The standard text serialization of a record uses a special long-value syntax for any value that contains a carriage return, based on the Perl inline document syntax, and it looks like this:

   field1: simple value
   field2: another simple value
   long_field: <<EOF
   This is a field
   of arbitrary complexity and length,
   which has a lot of
   line breaks in it.
   EOF
   field3: another simple value

When parsed, this record will have four fields (field1, field2, long_field, and field3), one of whose values just happens to have carriage returns in it. And when the record is seralized again (with the as_text() method), the serializer will use the same EOF syntax to encode it.

Sometimes, though, it's convenient to arrange the text representation of a record with a single long-text field at the end of the record, with no field name or EOF marker, as a sort of ``text body''. In this case, the record above would be written like this:

   field1: simple value
   field2: another simple value
   field3: another simple value
   This is a field
   of arbitrary complexity and length,
   which has a lot of
   line breaks in it.

In this case, the parser will name the field ``body'', since there's nowhere to encode the name of the field. The field will also be flagged as the text body for the record, so that the text serializer will know to write it back out last in text-body format. Of course, you can always flag a field as the text body to force the text serializer to treat it as one. There can be only one text body. (Naturally.)

Here is some example code. Note that the W::w::Record class is smart enough to strip out common prefixes from a record creation string passed in; this makes code a lot easier to read. The common prefix is discarded; if you write that record back out, you won't see it.

   use Workflow::wftk::Record;

   my $rec1 = Workflow::wftk::Record->new(<<"   REC");
       ! field1: simple value
       ! field2: another simple value
       ! long_field: <<EOF
       ! This is a field
       ! of arbitrary complexity and length,
       ! which has a lot of
       ! line breaks in it.
       ! EOF
       ! field3: another simple value
      REC

   my $rec2 = Workflow::wftk::Record->new(<<"   REC");
       ! field1: second record
       ! This is an inline text body
       ! which might be just as long
       ! as we want.
       !
       ! Even blank lines are simply rolled into the body.
       ! Note, however, that an initial blank line will not
       ! be written to the body unless you take special measures
       ! (see below).
      REC

   my @fields = $rec2->fields();
   # Returns (field1, body)

   $rec2->append ('body', "");
   $rec2->append ('body', "Another line here."); # The carriage return will be appended for you.

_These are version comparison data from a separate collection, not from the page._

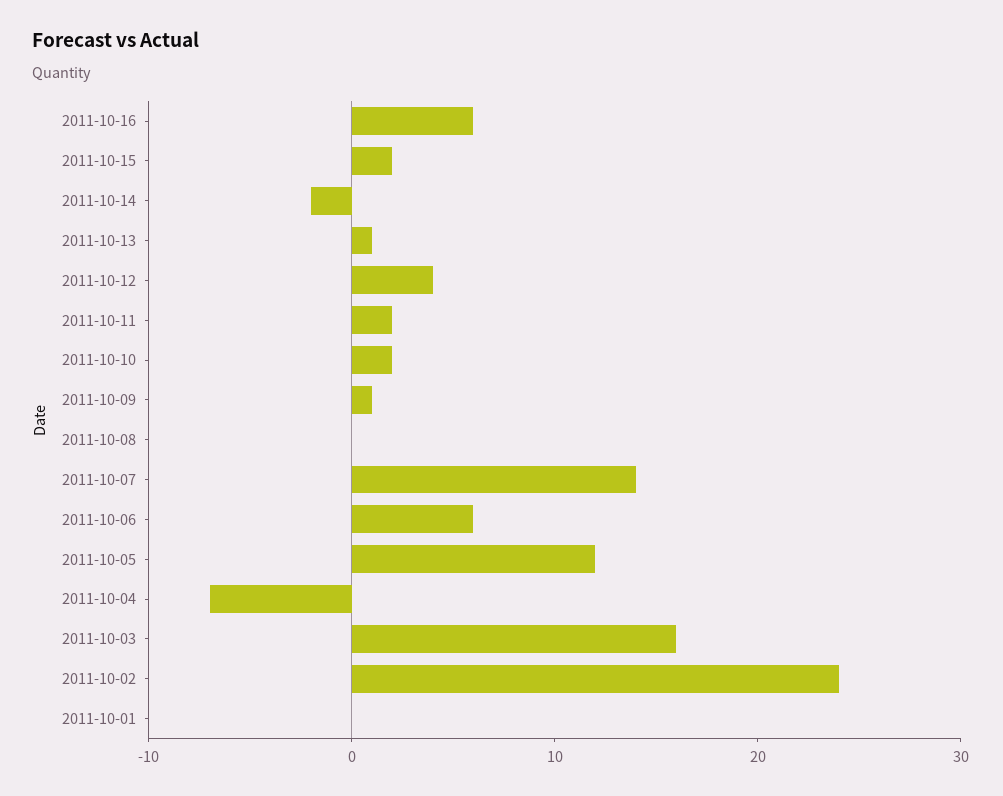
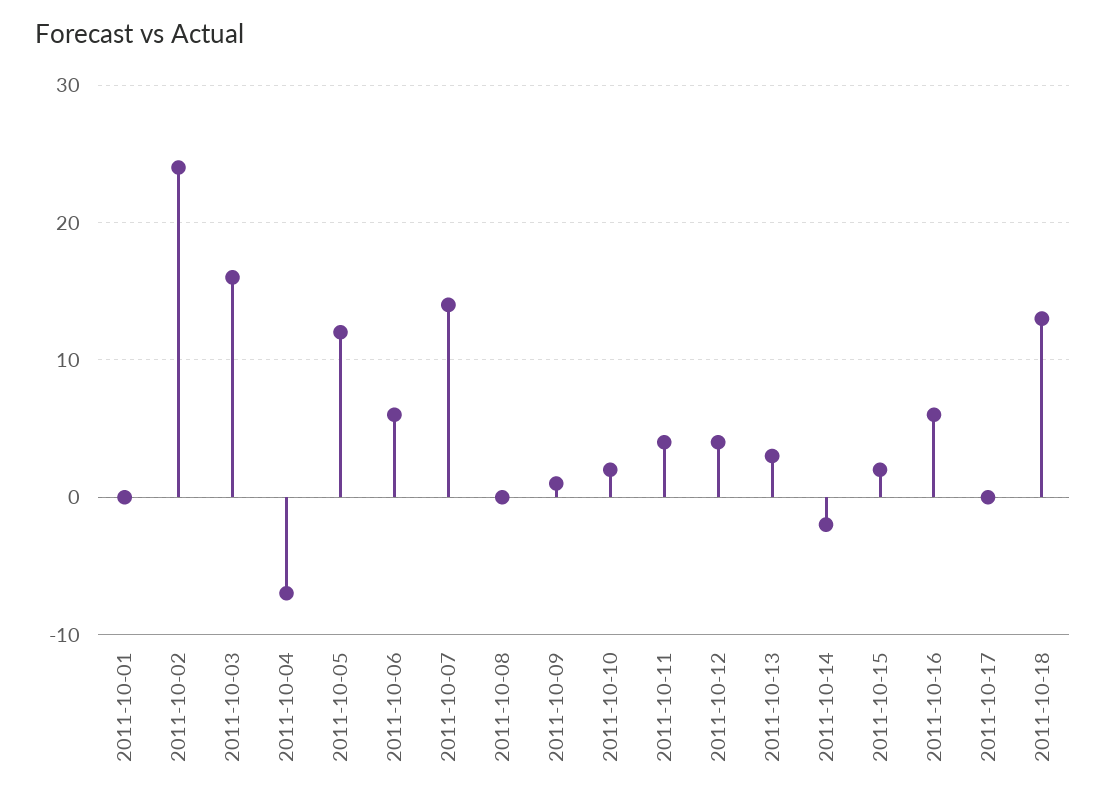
2011-10-13: 1 -> 3
2011-10-11: 2 -> 4
2011-10-17: none -> 0
2011-10-18: none -> 13

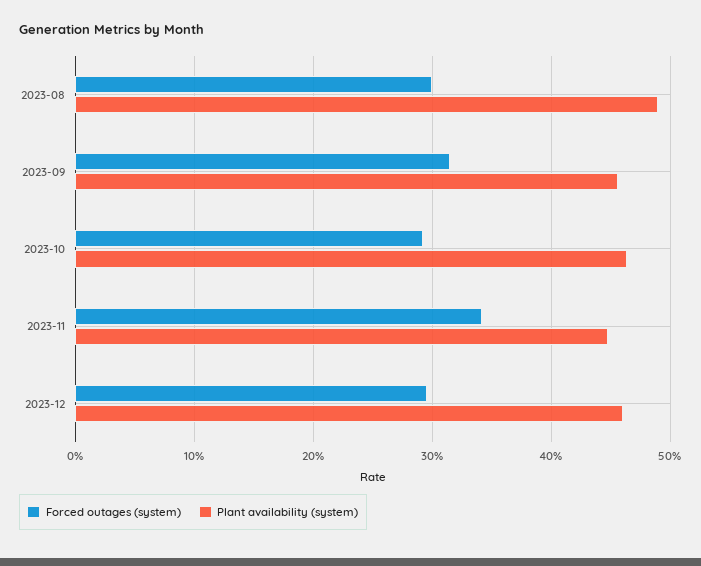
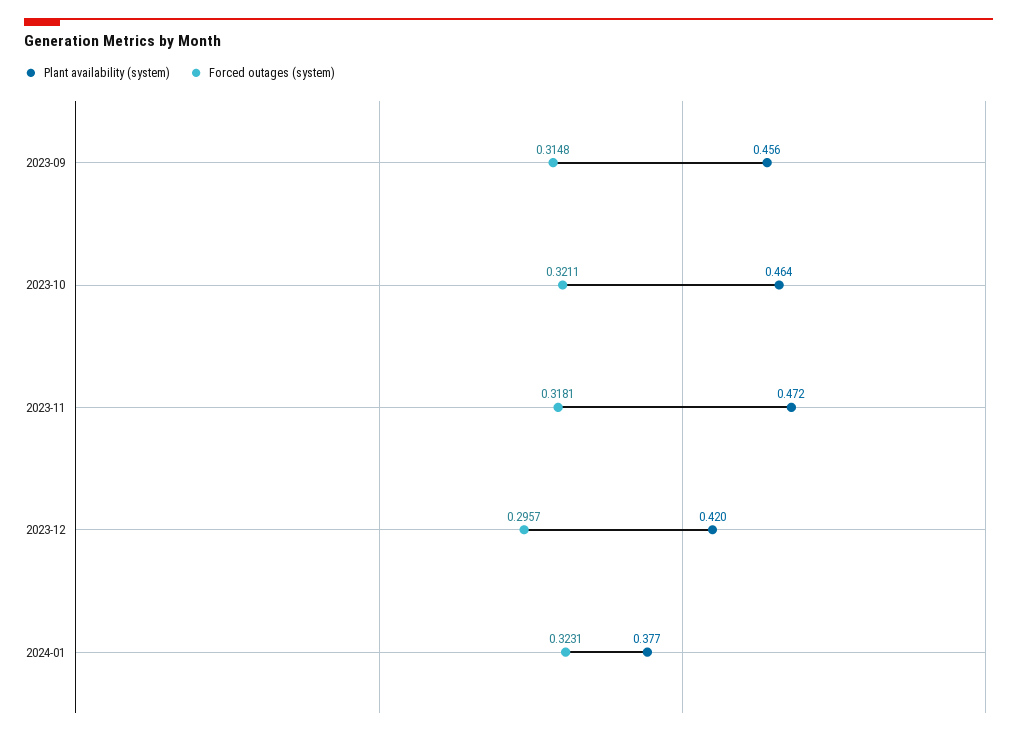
Forced outages (system), 2023-08: 0.3 -> none
Plant availability (system), 2023-08: 0.49 -> none
Forced outages (system), 2023-10: 0.29 -> 0.3211
Forced outages (system), 2023-11: 0.34 -> 0.3181
Plant availability (system), 2023-11: 0.45 -> 0.472
Plant availability (system), 2023-12: 0.46 -> 0.42
Plant availability (system), 2024-01: none -> 0.377
Forced outages (system), 2024-01: none -> 0.3231

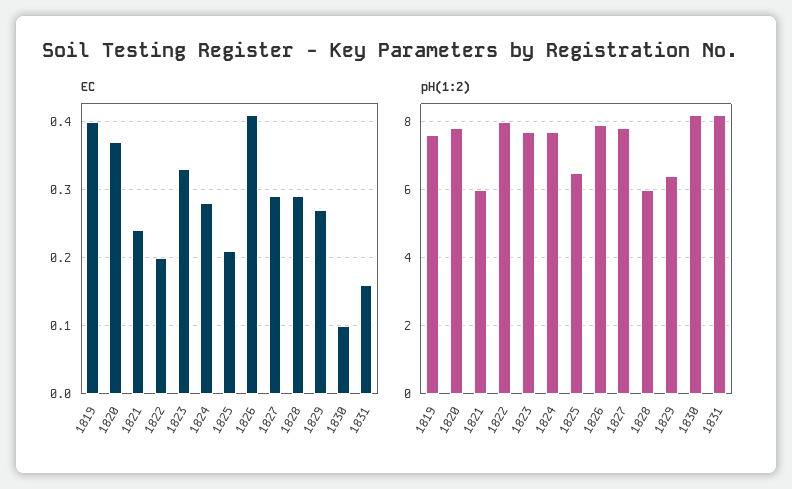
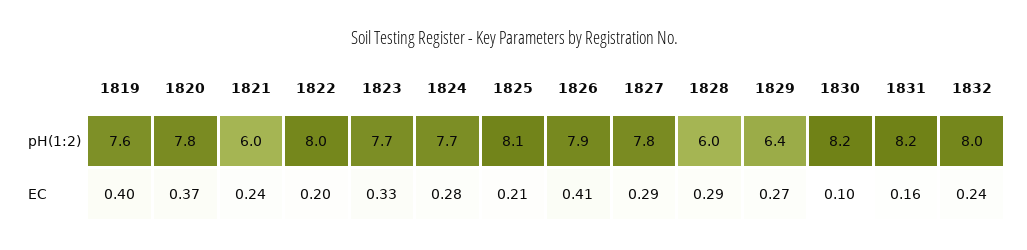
pH(1:2), 1825: 6.5 -> 8.1
pH(1:2), 1832: none -> 8
EC, 1832: none -> 0.24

   print $rec2->get('body');

List values

The second extension to the ``standard flat record'' is the use of list values. A list field's name is anything that starts with the '@' character in its field assignment:

   field1: simple value
   @list1: value1 value2 "value3 with spaces" value4

That's not earthshattering from a data entry standpoint. This is mostly here to make it easier to write configuration records. There's another twist, though. Once you've defined a value to be a list by flagging it with '@' in the data entry text, you can add new values to it later:

   field1: simple value
   @list1: value1 value2
   field2: another value
   list1:  value3 with spaces
   list1:  value4

If you want to parse spaces as list value separators in this format, you have to add the '@' flag; otherwise, the entire line will be taken as a single value, with spaces, and that value will be appended to the list value being built.

Once you've broken up a list value in this manner, the text serializer will remember that, and write the list back out in the same way, if it can. If you change the values in the list, the text serializer may do things a little oddly, but the result will be guaranteed to result in a valid list value later.

The '@' character is, of course, a special character in Perl, and so if you're specifying a list field in a string passed to the record, you'll have to escape it. I find that jarring, so instead of a '@' character, you can equivalently use an asterisk '*'. This is just syntactic sugar to placate my own sense of esthetics, so if you prefer quoting your @s, by all means continue to do so. The text serializer won't remember that you used an asterisk, so if you write records to files, it will revert to using '@' to signify list fields.

Boolean values

If you want a Boolean value, you can use '+' (for true) or '-' (for false) as the first character on a line. The rest of the line (minus trailing spaces) is the name of the field in that case. The text serializer will write the flag back out as a Boolean.

   field1: simple value
   +some_feature
   -unwanted_feature

This is equivalent to:

   field1: simple value
   some_feature: 1
   unwanted_feature: 0

(except for the fact that the parser notes that the fields are Boolean, so the text serializer will write them back out as Boolean.)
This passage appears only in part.